Ygor Lartegard – Longtemps j’ai rêvé d’être un auteur…

-Je suis enclin à la rêverie. Je ne suis artisan de rien.

-On pourrait dire qu’il vous manque une peau.

-C’est vrai. Ce n’est pas de chance, n’est-ce pas ? Tout me traverse, tout m’écorche, tout me nuit et conspire à me nuire, mais je suis aussi enclin aux bonheurs simples. Je suis très facilement heureux.

L’homme, qui semblait léger et flotter au-dessus de son siège, accorda un sourire à l’animateur.

Une énigme, songea ce dernier, je suis face à une énigme.

-De quelle planète exactement êtes-vous ? Demanda l’intervieweur.

-De la Terre, comme vous, je suppose, et comme des milliards d’autres pauvres hères. La Terre est mon berceau, oui, mais reste–ton toute sa vie dans son berceau ? En grandissant, on s’aperçoit que l’Univers est vaste et recèle des instants précieux, répondit l’homme, qui semblait maintenant luire d’un éclat phosphorescent.

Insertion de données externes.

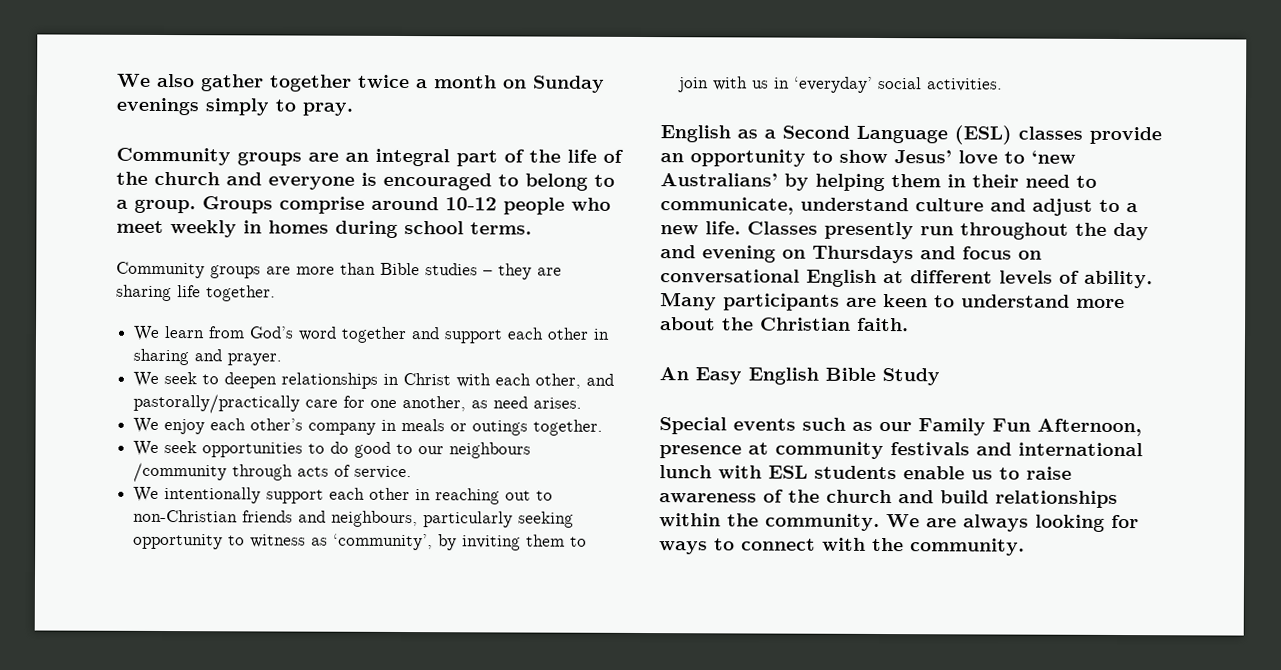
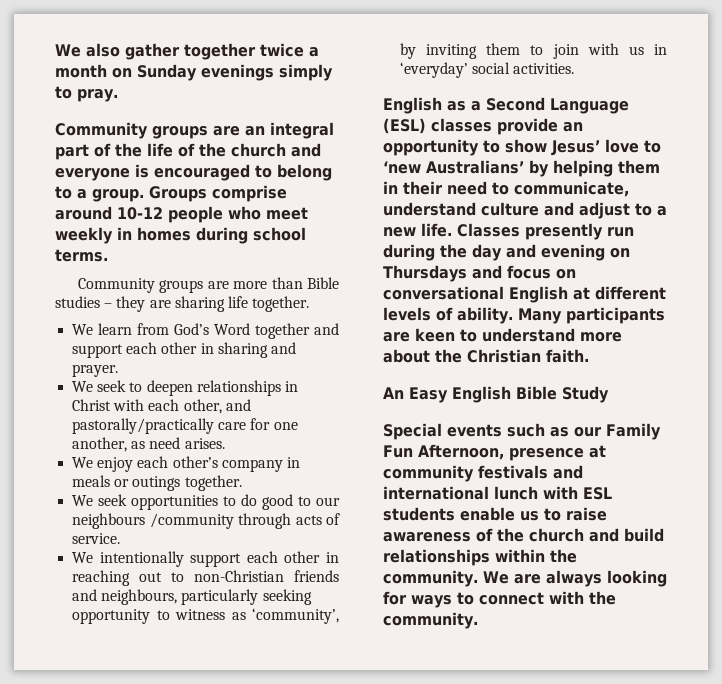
[298,326,338,341] word -> [214,323,251,335] Word
[960,222,1069,240] throughout -> [383,244,435,261] during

Quelle lumière ! Mais ce type est fou ! Voulut s’exclamer le journaliste.

Il n’en fit rien. L’homme en face de lui appuyait sa joue sur sa main. Il semblait presque dormir.

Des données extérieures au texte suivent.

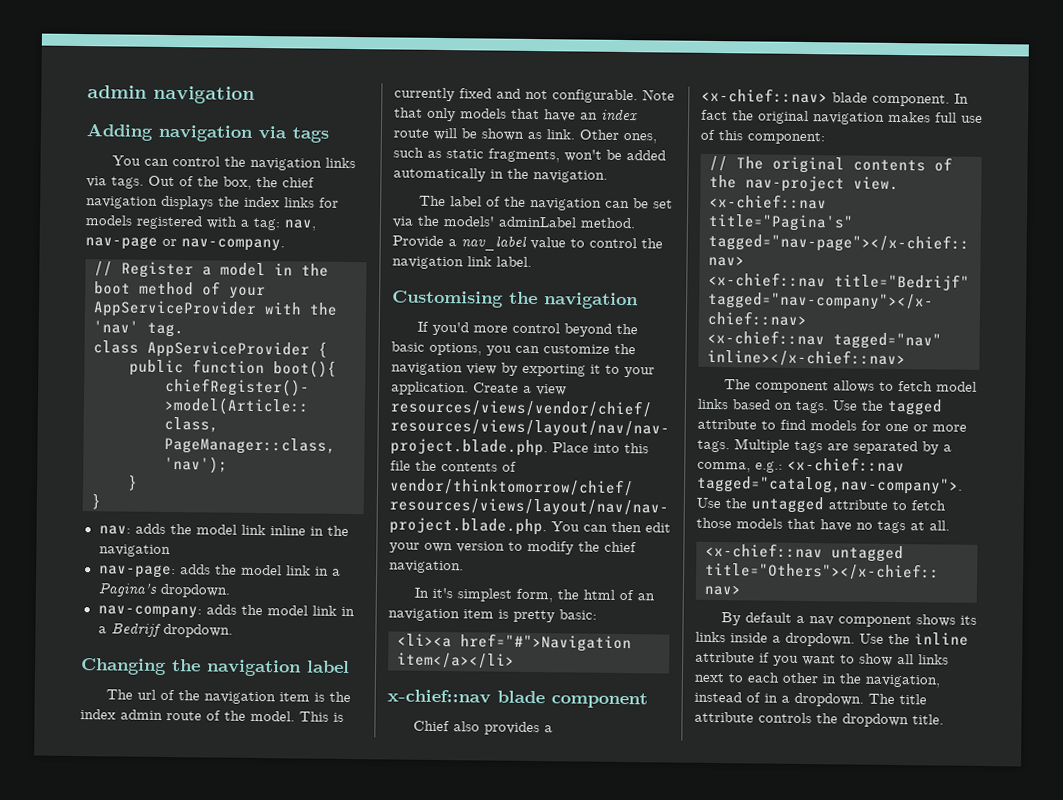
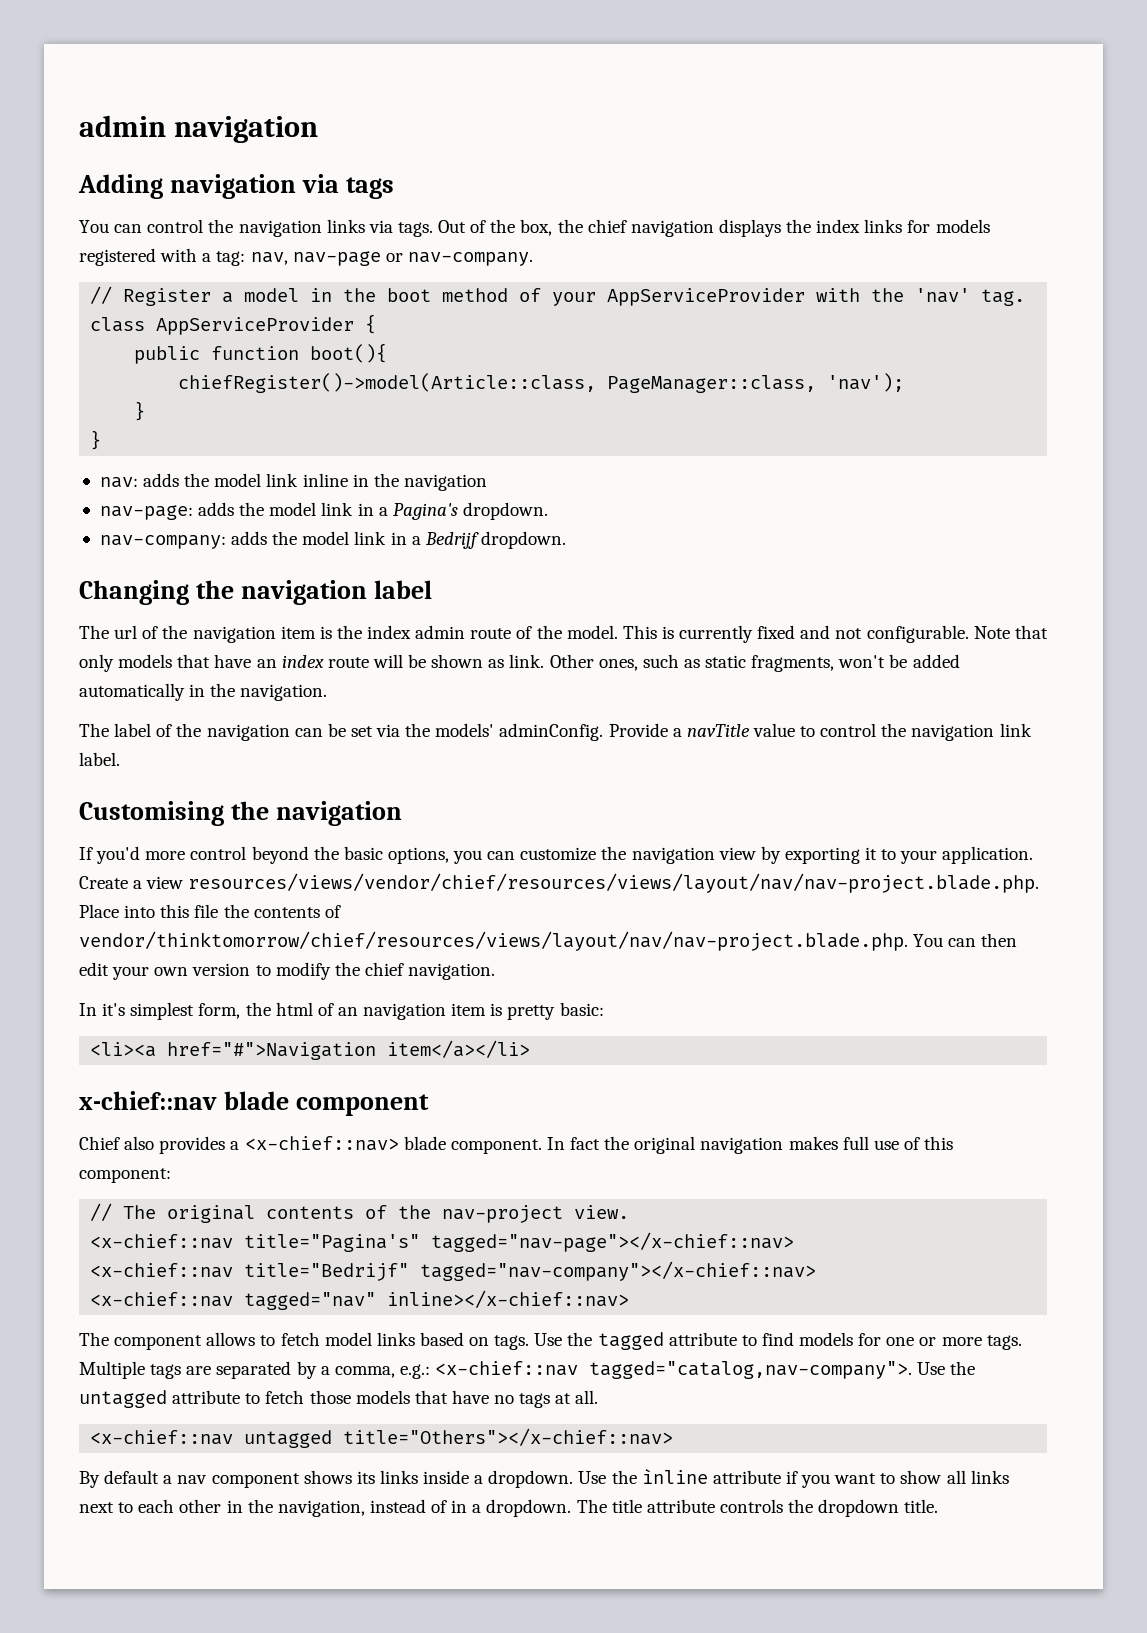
[498,216,636,229] adminLabel method. -> [499,723,604,741] adminConfig.
[461,235,527,251] nav_label -> [686,724,750,737] navTitle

-Toute votre œuvre…commença le journaliste… toute votre œuvre est poignante et, en même temps, on y sent comme une ironie, quelque chose de délicatement dérisoire…

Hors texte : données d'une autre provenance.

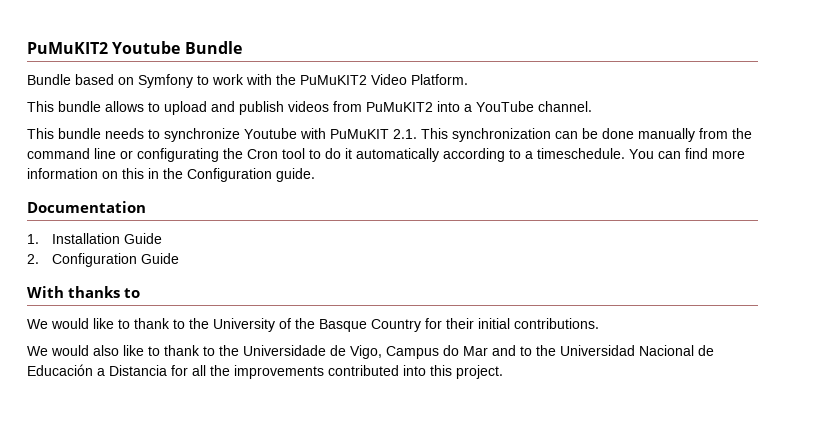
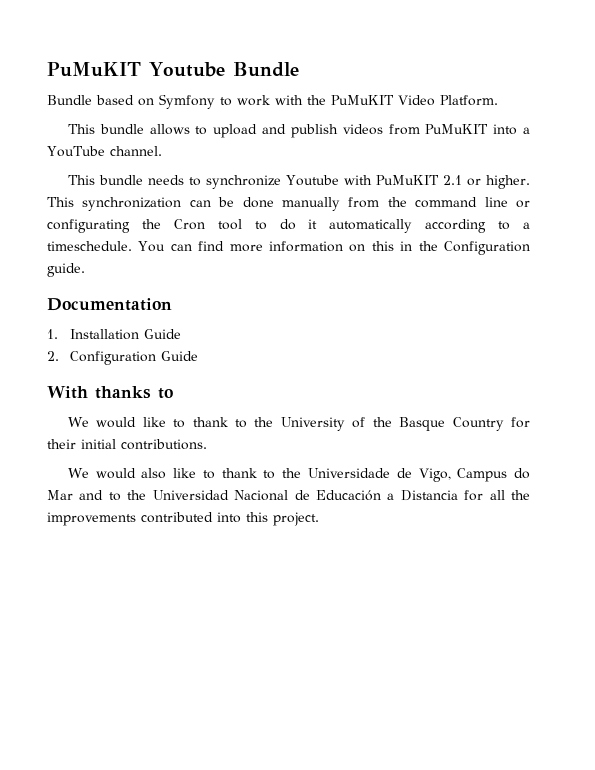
[27,42,108,54] PuMuKIT2 -> [47,62,141,77] PuMuKIT
[300,75,367,85] PuMuKIT2 -> [331,95,394,105] PuMuKIT
[366,102,433,112] PuMuKIT2 -> [425,124,489,134] PuMuKIT
[393,129,417,139] 2.1. -> [442,175,530,189] 2.1 or higher.

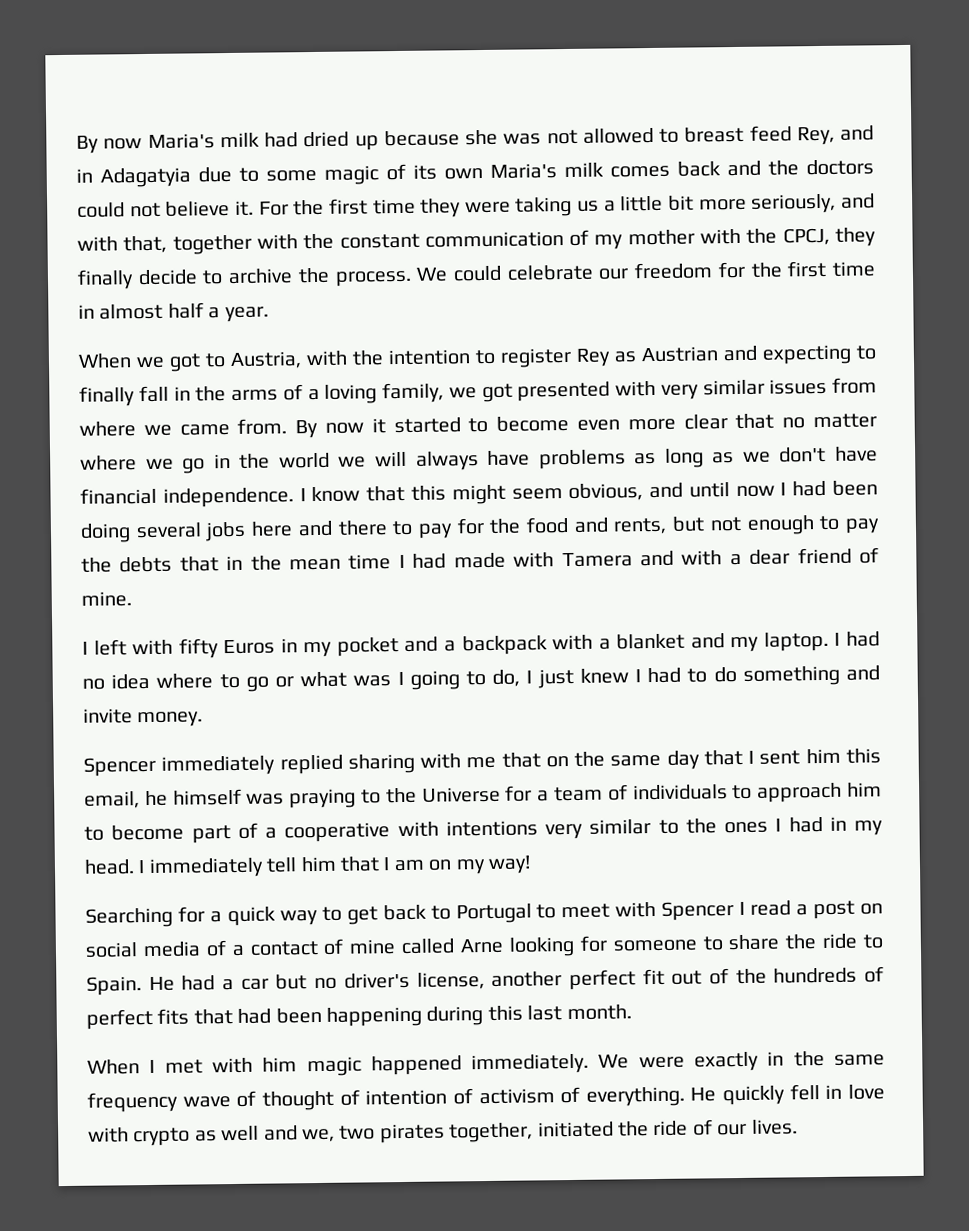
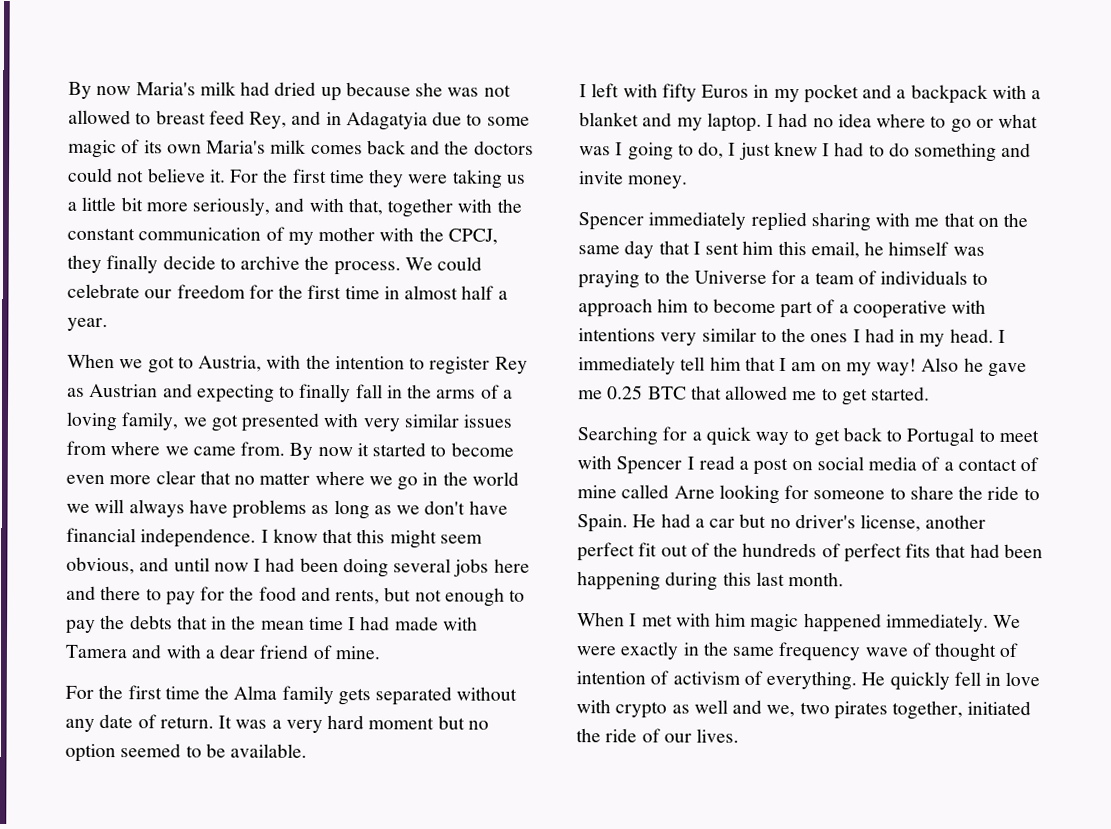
(132, 599) none -> [65,685,518,706] [65,714,489,733] [65,743,308,763] // For the first time the Alma family gets separated without any date of return. It was a very hard moment but no option seemed to be available.
(532, 864) none -> [921,357,1027,378] [578,385,931,406] Also he gave me 0.25 BTC that allowed me to get started.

-L’existence est ironique et dérisoire, ne trouvez-vous pas ? Nous sommes minuscules et l’au-delà est bien mystérieux. Parvenons-nous, dans nos vies pourtant parcourues de spasmes et d’agitation, à recueillir plus de réponses qu’un caillou au bord d’une rivière.

La phrase de l’homme tomba dans un murmure. On n’entendait sur le plateau que la caméra qui tournait et que le journaliste qui s’éclaircissait a gorge.

Celui-ci prit son élan et sauta dans le vide pour poser la question suivante :

-Dans votre ouvrage  » Mémoires d’une goutte de pluie  » vous racontez votre enfance et vous faites référence à une soeur, disparue un jour sans retour…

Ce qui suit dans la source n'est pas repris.